The 3" bible - part II

Continued from page 1.

Disk formats

A disc can, in some ways, be compared to a tape: the main differences are the size (disc) and the fact that data can be accessed randomly instead of sequentially. That is: the read head does not have to search the disc, as its tape equivalent has to do the tape, it can jump to the requested part of the disc right away. Of course this access is in fact not random: it has been systematically defined in a logical format layout: not to be confused with the physical format. A standard PCW 8512 has e.g. only one physical format (the 3" disc) but uses at least two logical formats: CF2 for the single sided A drive and CF2DD for the double-sided drive B.

Before a disc can be used in a PCW it has to be provided with the details of such a logical format (usually performed by DISCKIT, LocoScript as from version 2 or another utility program): the formatting process. In this process the disc is magnetically divided into a pattern of tracks, subdivided into sectors. A bit like albums record except that a disc has several circular electronic tracks not one physical groove. The reason why tracks on disc have been divided into sectors is due to the speed of the computer when compared to the driving mechanism. Tracks cannot be read into memory at once and have therefore been divided into sectors.

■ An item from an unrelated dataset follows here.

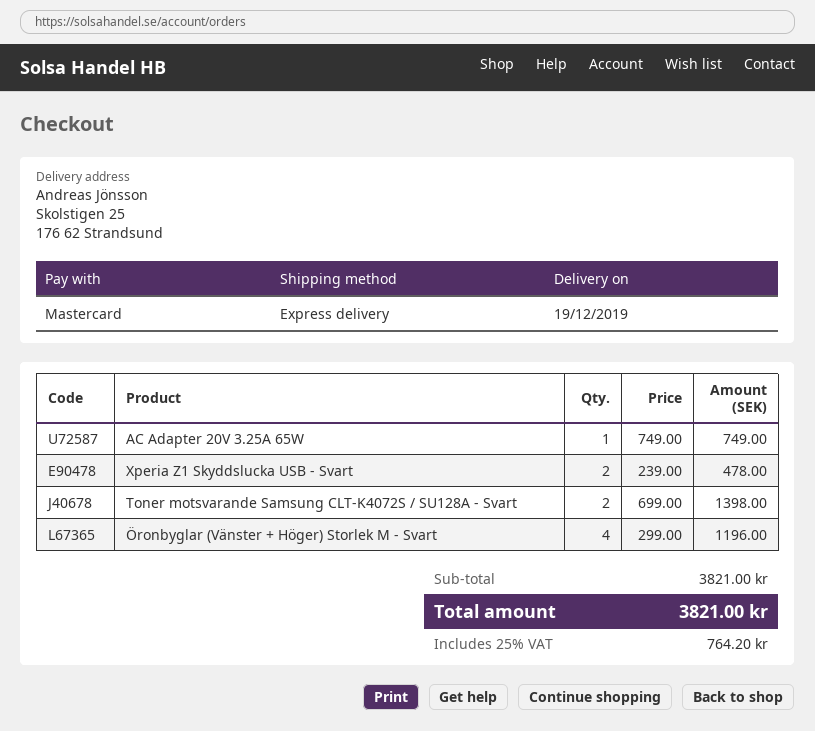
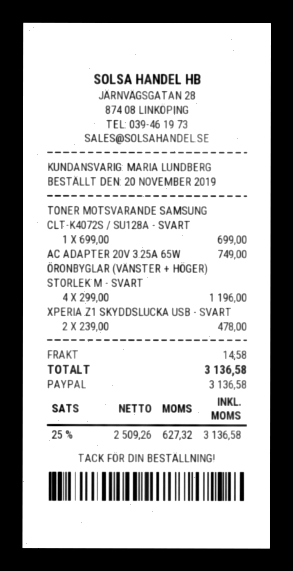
payment method: Mastercard -> PayPal
Toner motsvarande Samsung CLT-K4072S / SU128A - Svart: 2 x 699.00 = 1398.00 -> 1 x 699.00 = 699.00
shipping: none -> 14.58
tax: 25% = 764.20 -> 25% = 627.32
total: 3821.00 -> 3136.58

These numbered sectors have not been laid out sequentially: numbers have an interlace, a 'skewing'. A logical sequence of 1,2,3,4,5,6,7,8,9 would pose a problem to the drive if it would receive the instruction to read sectors 1 to 9 after one another. By the time that the data on sector 1 has been read by the drive and interpreted by the PCW the read head has already passed sector 2 because of the mechanical speed and the disc would have to revolve a full circle before it can reach sector 2 once again. Although disc drives have step motors which are very accurately this is a speed issue that can only be compensated for by the 'sector skew'. A simple trick: just skip a number and divide the track as 1,6,2,7,3,8,4,9,5 (a sector skew of 1, needless to say…). In this way the read head will have reached sector 2 by the time the system has interpreted the data from sector 1, just by skipping sector 6 which contents were useless to the system at that time anyway… A simple trick that can easily mislead you when looking at data at such a low level.

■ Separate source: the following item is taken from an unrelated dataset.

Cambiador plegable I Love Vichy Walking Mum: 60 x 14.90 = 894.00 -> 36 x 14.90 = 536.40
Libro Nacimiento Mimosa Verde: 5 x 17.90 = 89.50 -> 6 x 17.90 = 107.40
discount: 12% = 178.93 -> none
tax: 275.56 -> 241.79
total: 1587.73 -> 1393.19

The first tracks of a logical format usually have special functions. The very first track on discs for the PCW are often used by the system for booting and identification purposes. Subsequent tracks function as directory listing and this is the great difference between a disc and a tape. A tape reader has to go sequentially through the entire tape, usually from the beginning to the end until it has found the data it is looking for. A disc drive access the directory tracks (also sequentially), retrieves the location of the data it is looking for and then jumps to that location (the so-called random access feature).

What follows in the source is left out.